Raymie Muzquiz Storyboard

In July 2012, animation director Raymie Muzquiz launched his website with examples of his work. One to those examples was a 53-page PDF document showing storyboards of a TJM scene.

These storyboards, at the time they were posted, revealed for the first time that Lasombra is the blue-shirted river pirate shown in the original concept art. The scene starts with a monkey climbing over a long wall into the compound, with the text hinting to what happened in the previous scene. It pans into Lasombra's hut, where he has Arnold held captive.

Two of his thugs are also in the room. Lasombra instructs one of the thugs to open a plate of tasty-looking food, but Arnold ignores it. Lasombra persists, trying to get Arnold to tell him where the hidden city of the Green Eyes is, but Arnold again avoids the topic, arguing that if he knew that, he'd probably find his parents.

Lasombra grows angrier and orders his thugs to restrain Arnold. The same monkey from the opening scene follows in the background, watching the thugs capture Arnold and throw him in a storeroom. The map falls in after him. Lasombra explains how he thinks a good night's sleep might jog his memory.

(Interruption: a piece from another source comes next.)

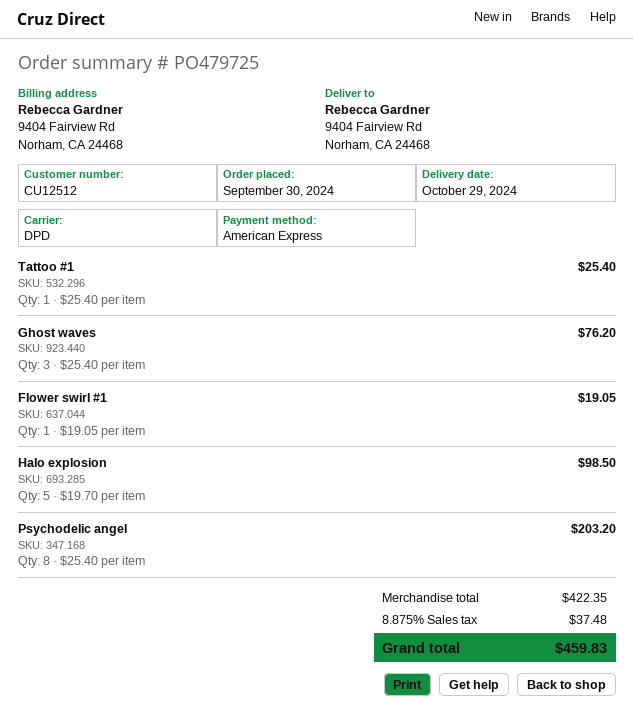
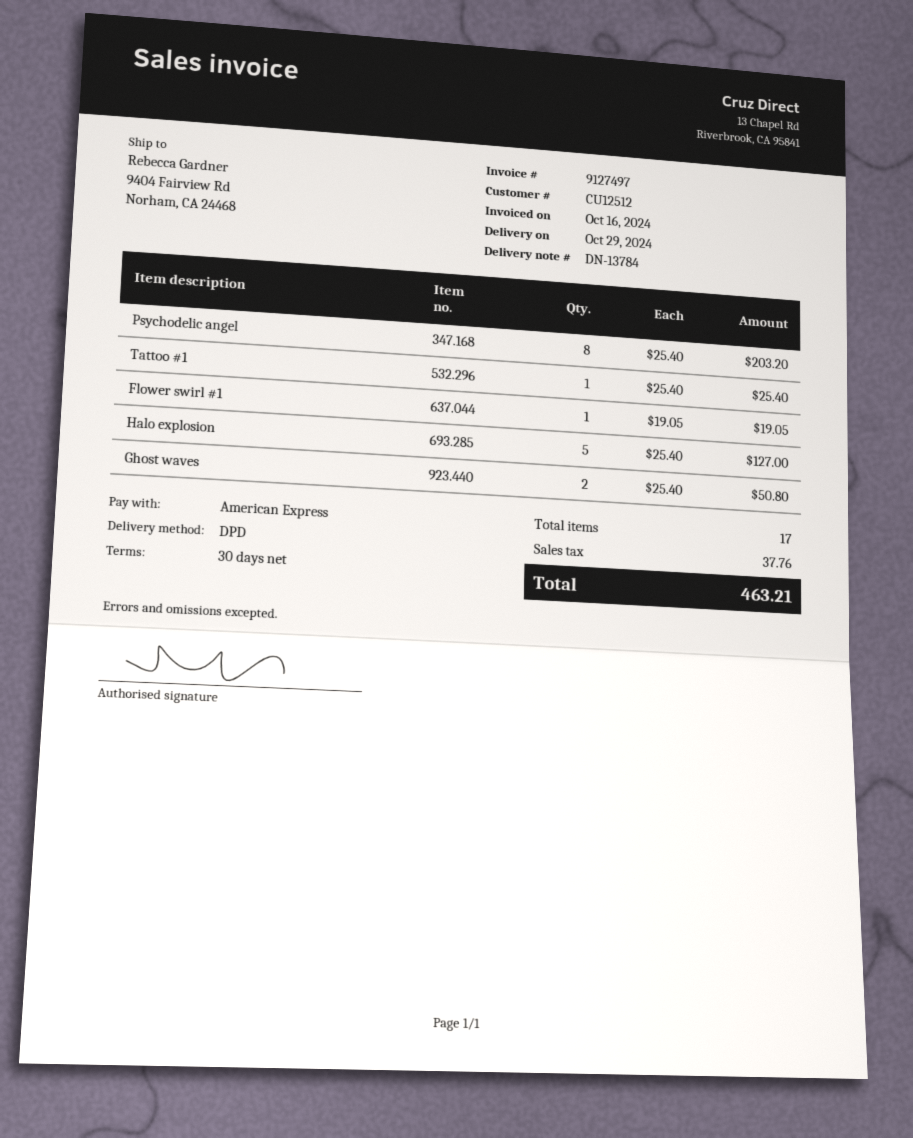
Ghost waves: 3 x 25.40 = 76.20 -> 2 x 25.40 = 50.80
Halo explosion: 5 x 19.70 = 98.50 -> 5 x 25.40 = 127.00
tax: 37.48 -> 37.76
total: 459.83 -> 463.21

Plus, he'd hate to hurt Arnold's friends "on accident". Then the thugs close the door. Arnold runs to the door but it's locked.

Sometime in mid-2015, these storyboards were removed from Muzquiz's website, and replaced with a message saying "Removed for Mysterious Reason!".

Test Footage

Hey Arnold Test

Hey Arnold Test

In 2012, Vimeo user and Artist Brent Forrest posted a test clip for TJM on his account. The animation in this test footage is radically different from the artwork featured in the Hey Arnold! TV Series and also shows off some 3D effects, like the first movie. In 2014, Craig Bartlett confirmed the footage to be genuine on his Facebook page, and that it was produced by his studio in 2001.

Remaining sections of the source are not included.